My kitchen is set up similarly, I have three z-wave switches controlling ~14 hi-hat lights. I use voice control (Alexa) to control them though, I never interact with the switches. Have you thought about maybe getting an echo or google home instead of using the switches? My lights all turn on at the very same time this way.
Sounds like Z-wave associations are designed to do what you want, and I believe that most GE/Jasco switches support them if configured to do so. These allow switches to be set in an association group, and command each other directly without talking to a hub (it doesn't mean that they are excluded from the hub; the hub can control each switch as it normally does). So the operation of turning on lights as a group should be faster than having an automation do it. Not sure how this would affect the hub's view of the state of the switches (they may need to be capable of relaying their status back to the hub so everything stays in sync).

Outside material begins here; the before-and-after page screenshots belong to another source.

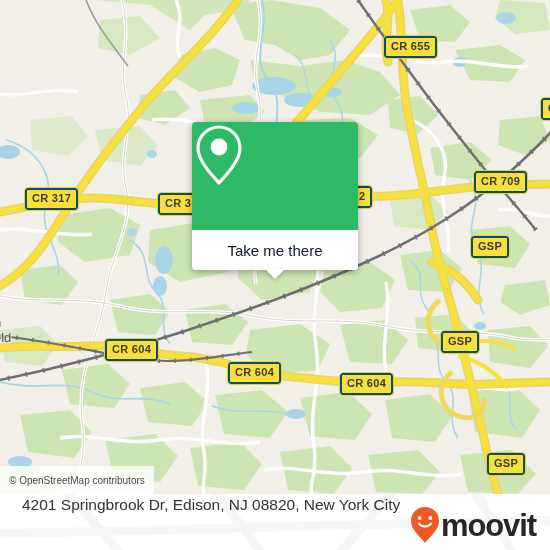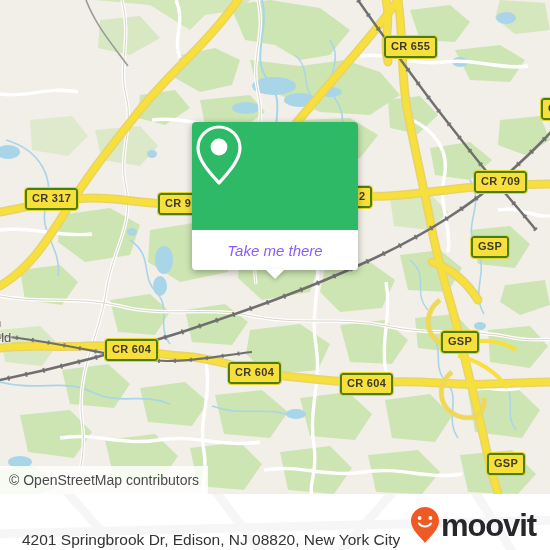"CR 655" .shield { border: 2px solid #4d7c0f -> 2px solid #0c4a6e }
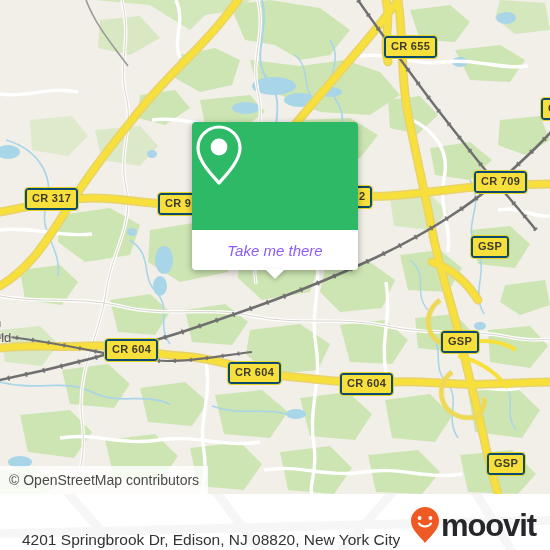"CR 9" div.shield { text: 9 -> 3 }
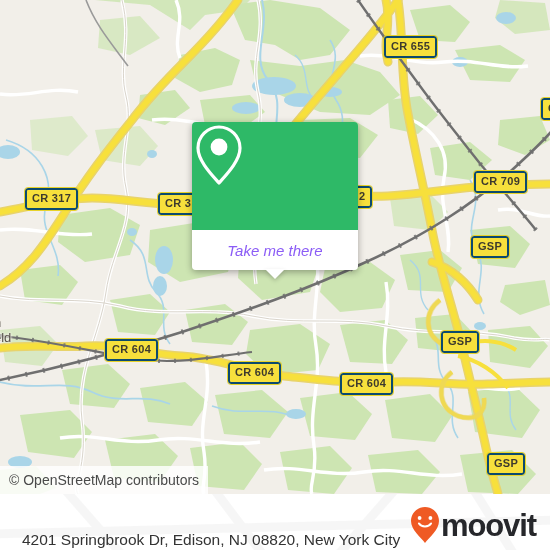"Take me there" .popup-bottom .label { color: #8b5cf6 -> #0f172a; font-style: italic -> none }
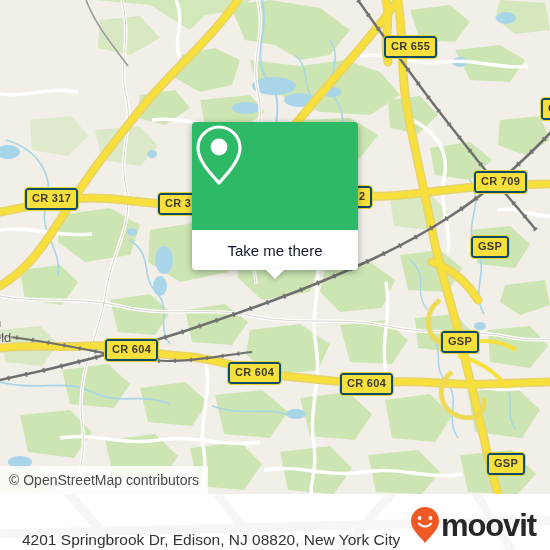"© OpenStreetMap contributors" .attribution { font-size: 14px -> 10px }
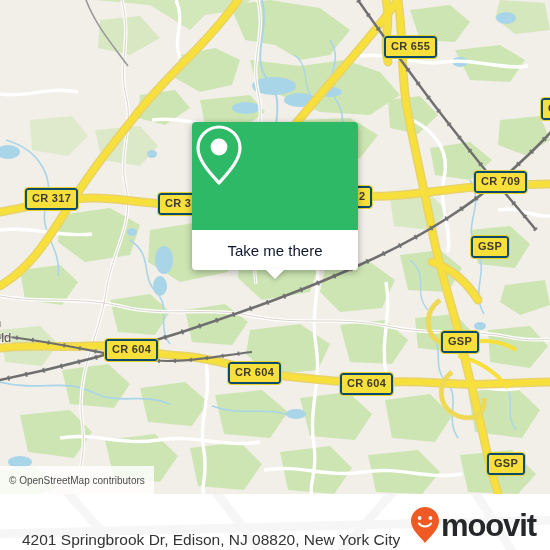"4201 Springbrook Dr, Edison, NJ" .footer { align-items: flex-end -> flex-start }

The trick is figuring out how to set the association when there is no support in the driver to do it. The Aeon minimote is capable of doing this. But its no longer available to purchase new in retail. There may be other options... @JDRoberts may be able to make a recommendation.
Yes, my mind still conflates associations, scenes, and groups--but that is the next thing on my list to look at. This driver says it can do associations for the GE Switches -- but looked into how they work yet.
Likewise, I'm thinking of how to avoid the problem in other ways. For example turn on the lights when I get home before I enter the house. I do have a Google Home, but I don't think the lights are consistent still when using it.
Another idea was to possibly stagger the Z-Wave devices by a slight amount favoring certain more noticeable devices first. I'll have to write some scripts to see if that has any effect.
zigbee implements this via group commands, which we support but have not yet included in any drivers, zigbee group commands are multicast and include a group id, any bulb containing that group id will respond accordingly, this is how hue gets their bulb groups to all come on seemingly at the same time.
Zwave association commands will likely be a little slower in that the device that creates an association to another device needs to forward that command to it's list of devices, if the devices in this mix are secure enabled that process is even slower as they need to exchange security keys before hand.